|
Manoel de Oliveira’ nın yönettiği “Belle Toujours”, Luis
Bunuel’in 1967 tarihli “Belle de jour” (Gündüz Güzeli)
adlı filminin 50 yıl sonraki bir devamı niteliğinde ve
alaycı, intikamcı, felsefik ve ironik bir anlatıma
sahip. Zira “Belle Toujours” neredeyse her sahnesiyle,
1967 tarihli filme bir gönderme yapıp, söylemini ve
etkisini bunun üzerinden kurmakta.
Her ne kadar kendi başına bağımsız olarak izlenince de
etkisinden bir şey kaybetmeyecek olan “Belle Toujours”
filmini izleyeceklere benim naçizane önerim, önce
mutlaka 1967 tarihli “Gündüz Güzeli” filmini
izlemeleridir. Böylelikle bu filmden alacakları zevk,
algı, filmdeki ironi, anlam ve estetik iki katına
çıkacaktır.
Yine bu filmi yorumlarken diğer (“Gündüz Güzeli” adlı)
filmden de yararlanmak ve incelemeyi buna göre yapmak
gerektiğinden hareketle; konuya girmeden önce Luis
Bunuel’in 1967 yılında çektiği “Gündüz Güzeli” adlı
filmin konusundan kısaca bahsetmenin ve onu yorumlamanın
yararlı olacağını düşünüyorum:
Bilindiği (ya da izleyenlerin bildiği) üzere “Belle de
jour” (Gündüz Güzeli) filminde, genç ve yakışıklı bir
doktorla evli olan 23 yaşındaki güzel Severine’in
yaşadıkları ve duyguları üzerinden cinsellik, evlilik,
bağlılık, erkeğin kadına yaklaşımı, duygu karmaşası,
dürüstlük, sevgi, aşk gibi şeyler sorgulanıyordu. Bu
film aslında 1928 yılında Josep Kessel’in yazdığı ve
Türkçe’ye 1955 yılında “Gündüz Safası” adıyla da
çevrilen bir kitabın uyarlaması. Yazarının en çok
sevdiği kitap olduğunu söylediği bu kitapta (dolayısıyla
filmde), aslında her şeye sahip, güzel ve kocasını da
seven Severine adlı bir kadının doyumsuzluk nedeniyle
gündüzleri lüks bir randevu evinde çalışmaya başlaması
ve bunun sonucunda içine düştüğü bataklık ve trajik
felaketlerle sonuçlanan aşk serüveni anlatılmaktadır.
Yazarının bu kitapla ilgili sözleri de şöyle: “Gündüz
Güzeli'nde benim yapmak istediğim, yürekle ten
arasındaki korkunç uçurumu; gerçek, sonsuz ve sevecen
bir aşkla bedensel isteklerin dizginlenemez dürtüleri
arasındaki derin kopukluğu göstermekti.

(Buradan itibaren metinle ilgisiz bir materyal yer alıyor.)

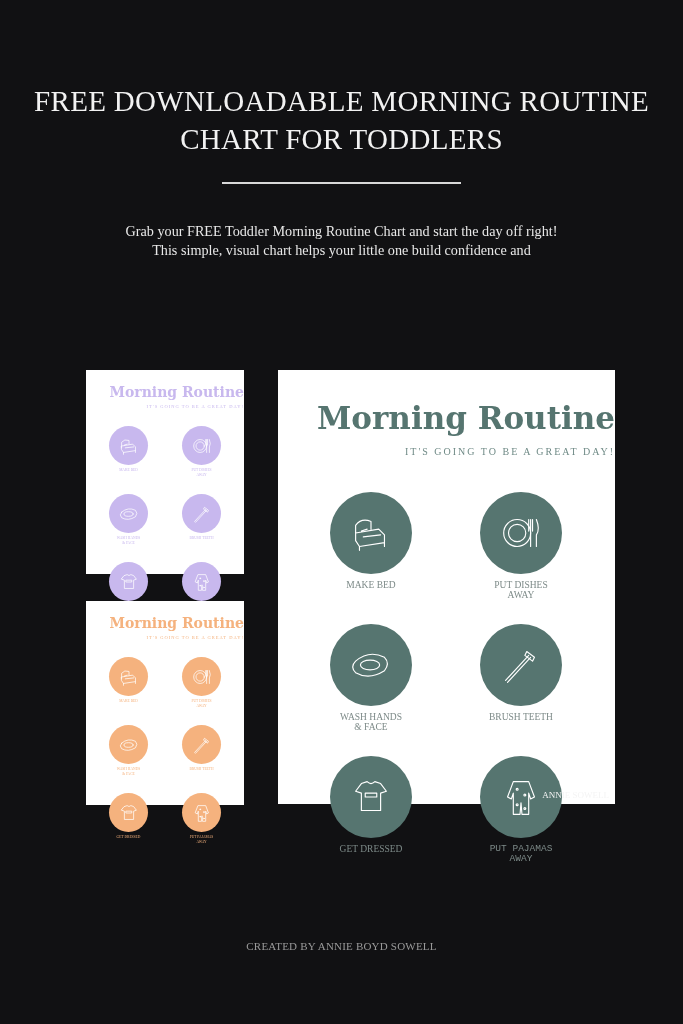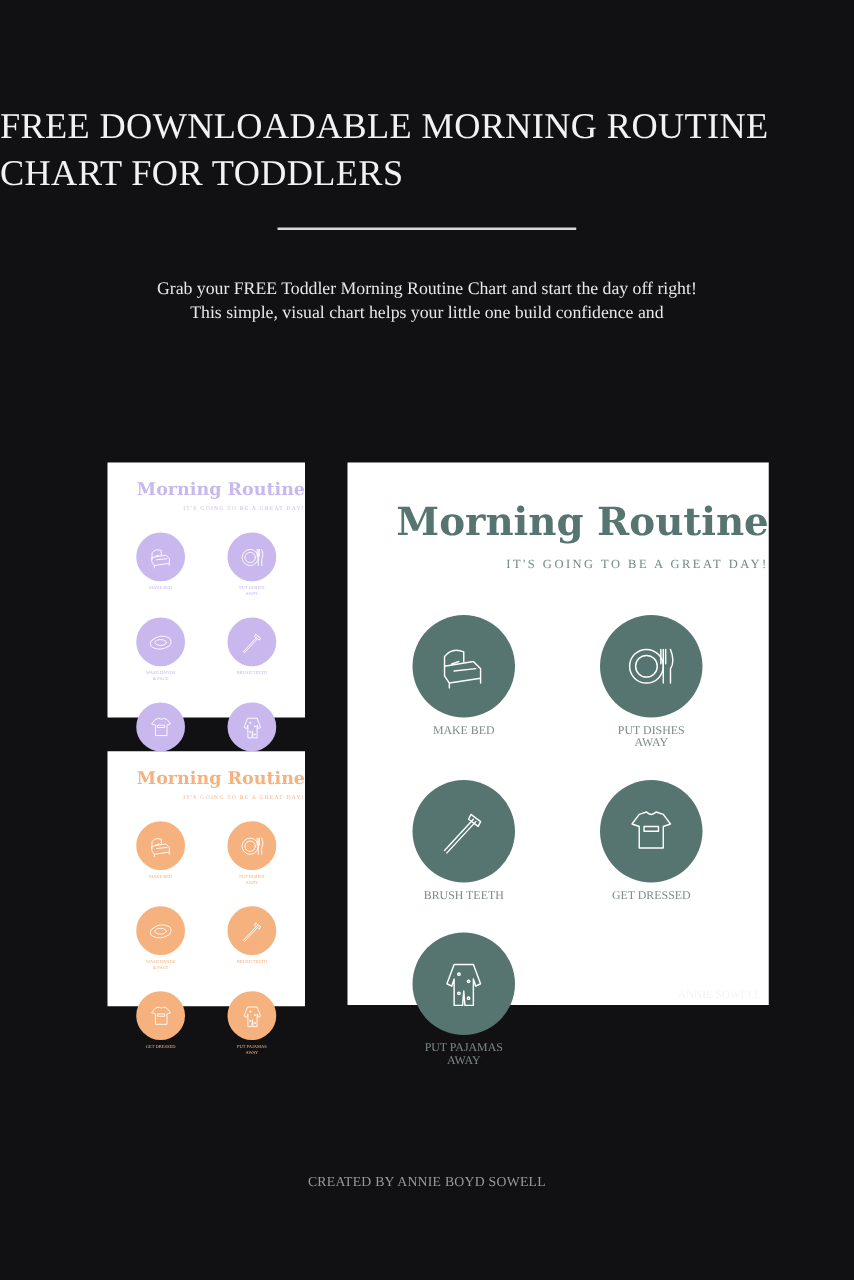--- a/index.html
+++ b/index.html
@@ -1,17 +1,17 @@
 <!DOCTYPE html>
 <html><head>
 <meta charset="utf-8">
 <style>
   html,body{margin:0;padding:0;}
   body{width:683px;height:1024px;background:#111113;position:relative;overflow:hidden;font-family:"DejaVu Serif",serif;color:#fff;}
-  .title{position:absolute;top:82px;left:0;width:683px;font-family:"Liberation Serif",serif;font-size:29px;line-height:38px;letter-spacing:0.3px;color:#f2f2f2;}
+  .title{position:absolute;top:82px;left:0;width:683px;text-align:center;font-family:"Liberation Serif",serif;font-size:29px;line-height:38px;letter-spacing:0.3px;color:#f2f2f2;}
   .rule{position:absolute;top:182px;left:222px;width:239px;height:2px;background:#d8d8d8;}
   .intro{position:absolute;top:222px;left:80px;width:523px;text-align:center;font-family:"Liberation Serif",serif;font-size:14.2px;line-height:19px;color:#e8e8e8;}
   .card{position:absolute;background:#fff;}
   .card .ctitle{position:absolute;width:100%;text-align:right;font-family:"DejaVu Serif",serif;font-weight:bold;}
   .card .csub{position:absolute;width:100%;text-align:right;font-family:"Liberation Serif",serif;}
   .grid{position:absolute;display:grid;grid-template-columns:repeat(2,1fr);}
   .cell{display:flex;flex-direction:column;align-items:center;}
   .circle{border-radius:50%;display:flex;align-items:center;justify-content:center;}
   .lbl{text-align:center;font-family:"Liberation Serif",serif;white-space:pre-line;}
   .footer{position:absolute;top:940px;left:0;width:683px;text-align:center;font-family:"Liberation Serif",serif;font-size:11px;color:#9a9a9a;letter-spacing:0.2px;}
@@ -196,20 +196,30 @@
             <circle cx="22" cy="26" r="9"></circle>
             <path d="M34 12 L34 24 M36 12 L36 40 M38 12 L38 24 M42 12 Q46 22 42 28 L42 40"></path>
           </svg>
         </div>
         <div class="lbl" style="color: rgb(125, 138, 136);">PUT DISHES
 AWAY</div>
       </div>
       <div class="cell">
         <div class="circle" style="background: rgb(86, 117, 112);">
           <svg width="50" height="50" viewBox="0 0 52 52" fill="none" stroke="#fff" stroke-width="1.2" stroke-linejoin="round" stroke-linecap="round">
+            <path d="M10 22 Q24 10 40 18 Q46 24 40 32 Q24 42 10 34 Q4 28 10 22 Z"></path>
+            <ellipse cx="25" cy="26" rx="10" ry="5"></ellipse>
+          </svg>
+        </div>
+        <div class="lbl" style="color: rgb(125, 138, 136);">WASH HANDS
+&amp; FACE</div>
+      </div>
+      <div class="cell">
+        <div class="circle" style="background: rgb(86, 117, 112);">
+          <svg width="50" height="50" viewBox="0 0 52 52" fill="none" stroke="#fff" stroke-width="1.2" stroke-linejoin="round" stroke-linecap="round">
             <path d="M10 42 L34 16 M12 44 L36 18 M32 12 L40 18 L38 22 L30 16 Z"></path>
           </svg>
         </div>
         <div class="lbl" style="color: rgb(125, 138, 136);">BRUSH TEETH</div>
       </div>
       <div class="cell">
         <div class="circle" style="background: rgb(86, 117, 112);">
           <svg width="50" height="50" viewBox="0 0 52 52" fill="none" stroke="#fff" stroke-width="1.2" stroke-linejoin="round" stroke-linecap="round">
             <path d="M16 12 L22 10 Q26 14 30 10 L36 12 L42 20 L36 22 L36 40 L16 40 L16 22 L10 20 Z"></path>
             <rect x="20" y="22" width="12" height="4"></rect>
@@ -220,20 +230,20 @@
       <div class="cell">
         <div class="circle" style="background: rgb(86, 117, 112);">
           <svg width="50" height="50" viewBox="0 0 52 52" fill="none" stroke="#fff" stroke-width="1.2" stroke-linejoin="round" stroke-linecap="round">
             <path d="M18 10 L34 10 L40 26 L36 28 L34 22 L34 44 L27 44 L26 32 L25 44 L18 44 L18 22 L16 28 L12 26 Z"></path>
             <circle cx="22" cy="18" r="1"></circle>
             <circle cx="30" cy="24" r="1"></circle>
             <circle cx="22" cy="34" r="1"></circle>
             <circle cx="30" cy="38" r="1"></circle>
           </svg>
         </div>
-        <div class="lbl" style="color: rgb(125, 138, 136);">PUT PAJAMAS
+        <div class="lbl" style="color: rgb(125, 138, 136); font-family: Liberation Mono, monospace;">PUT PAJAMAS
 AWAY</div>
       </div>
     </div>
     <div class="watermark">ANNIE SOWELL</div>
   </div>
 
 <div class="footer">CREATED  BY ANNIE BOYD SOWELL</div>
 
 </body></html>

Uzun zaman seven
her erkek, her kadın -kimi istisnalar dışında- bu
çatışmayı benliğinde taşır. Bu duyumsanır ya da
duyumsanmaz, açığa çıkar ya da uyuklar, ama vardır.
'Gündüz Güzeli'nin konusu Severine'in bedensel
isteklerindeki sapıklık değil, bu sapıklıktan bağımsız
olarak, onun kocası Pierre'e duyduğu sevgi ve bu
sevginin acıklı yanıdır. Yazdığım kitaplar arasında hiç
bu denli sevdiğim olmamıştır ve ben ona en insancıl
vurguyu yerleştirmiş olduğuma inanıyorum. Severine'e
acıyan, onu seven yalnız ben mi olacağım acaba?”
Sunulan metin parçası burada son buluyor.